The report is quite critical of CMS oversight of state IT funding and projects. It specifically asserts that CMS failed to have in place a comprehensive communications plan that clearly documented and defined its state marketplace oversight structure and associated roles and responsibilities, did not sufficiently involve senior executive-level personnel in project oversight, and failed to ensure that state marketplace IT projects were fully ready for operation before launch. CMS generally accepted the GAO's recommendations based on these findings, but also asserted that its oversight and technical assistance were generally adequate, even if they did not take the form the GAO would have recommended. States that responded to the GAO gave generally positive ratings to CMS assistance and oversight, although some states identified instances of delayed or insufficient communications with CMS.
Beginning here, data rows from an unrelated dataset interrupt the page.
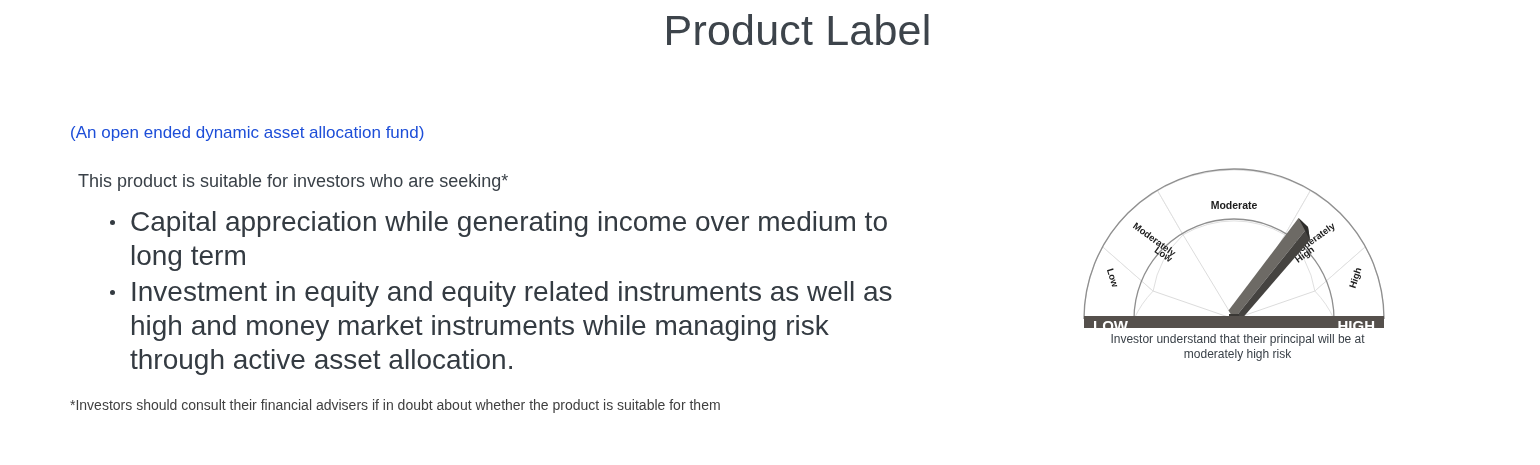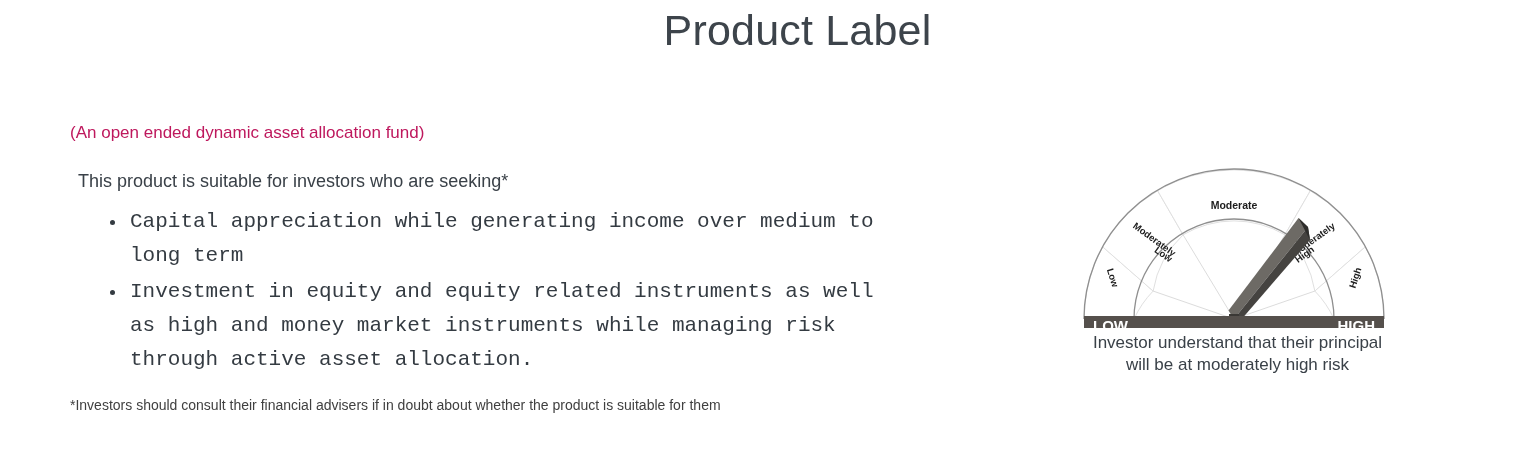--- a/index.html
+++ b/index.html
@@ -34,46 +34,45 @@
   
   .left-col {
     position: absolute;
     left: 70px;
     top: 120px;
     width: 830px;
   }
   .subtitle {
     font-size: 17px;
     font-weight: 400;
-    color: #be185d;
+    color: #1d4ed8;
     line-height: 1.5;
     margin: 0 0 22px 0;
   }
   .seeking-line {
     font-size: 18px;
     font-weight: 400;
     color: #3a4148;
     line-height: 1.5;
     margin: 0 0 10px 8px;
   }
   .bullets {
     list-style: none;
     margin: 0;
     padding: 0 0 0 40px;
   }
   .bullets li {
     position: relative;
-    font-size: 21px;
+    font-size: 28px;
     font-weight: 400;
     color: #343b42;
     line-height: 34px;
     margin: 0 0 2px 0;
     padding-left: 20px;
     max-width: 770px;
-    font-family: Liberation Mono, monospace;
   }
   .bullets li::before {
     content: "";
     position: absolute;
     left: 0;
     top: 15px;
     width: 5px;
     height: 5px;
     border-radius: 50%;
     background: #343b42;
@@ -107,21 +106,21 @@
     width: 355px;
     height: 200px;
   }
   .gauge-svg {
     position: absolute;
     left: 0;
     top: 0;
   }
   .risk-caption {
     text-align: center;
-    font-size: 17px;
+    font-size: 12px;
     font-weight: 400;
     color: #3a4148;
     line-height: 1.28;
     margin: 4px 0 0 0;
     padding: 0 22px;
   }
 
   
   .seg-label {
     font-family: "Liberation Sans", sans-serif;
Perhaps the most interesting section of the report describes the states' report of the challenges they experienced and the lessons they learned from the implementation process. Among the greatest challenges identified by the states were the compressed timeframe within which they had to operate, changes in requirements during the implementation process, and inadequate staff. Developing interfaces and interoperability with insurers, state marketplace eligibility functions, and call center operation were noted as substantial challenges experienced by state marketplaces. Compressed timeframes, changes to requirements, and conducting systems integration testing were among the greatest challenges experienced by FFM states.
Several state exchange states and the District of Columbia took issue with the findings of the GAO. In particular, the states and D.C. responded to the characterization of their operational status by the GAO, which they asserted was inaccurate. Although the report is on the whole critical, it also recognizes the magnitude of the task the states faced, and that the implementation of the marketplaces has been a learning experience for all involved.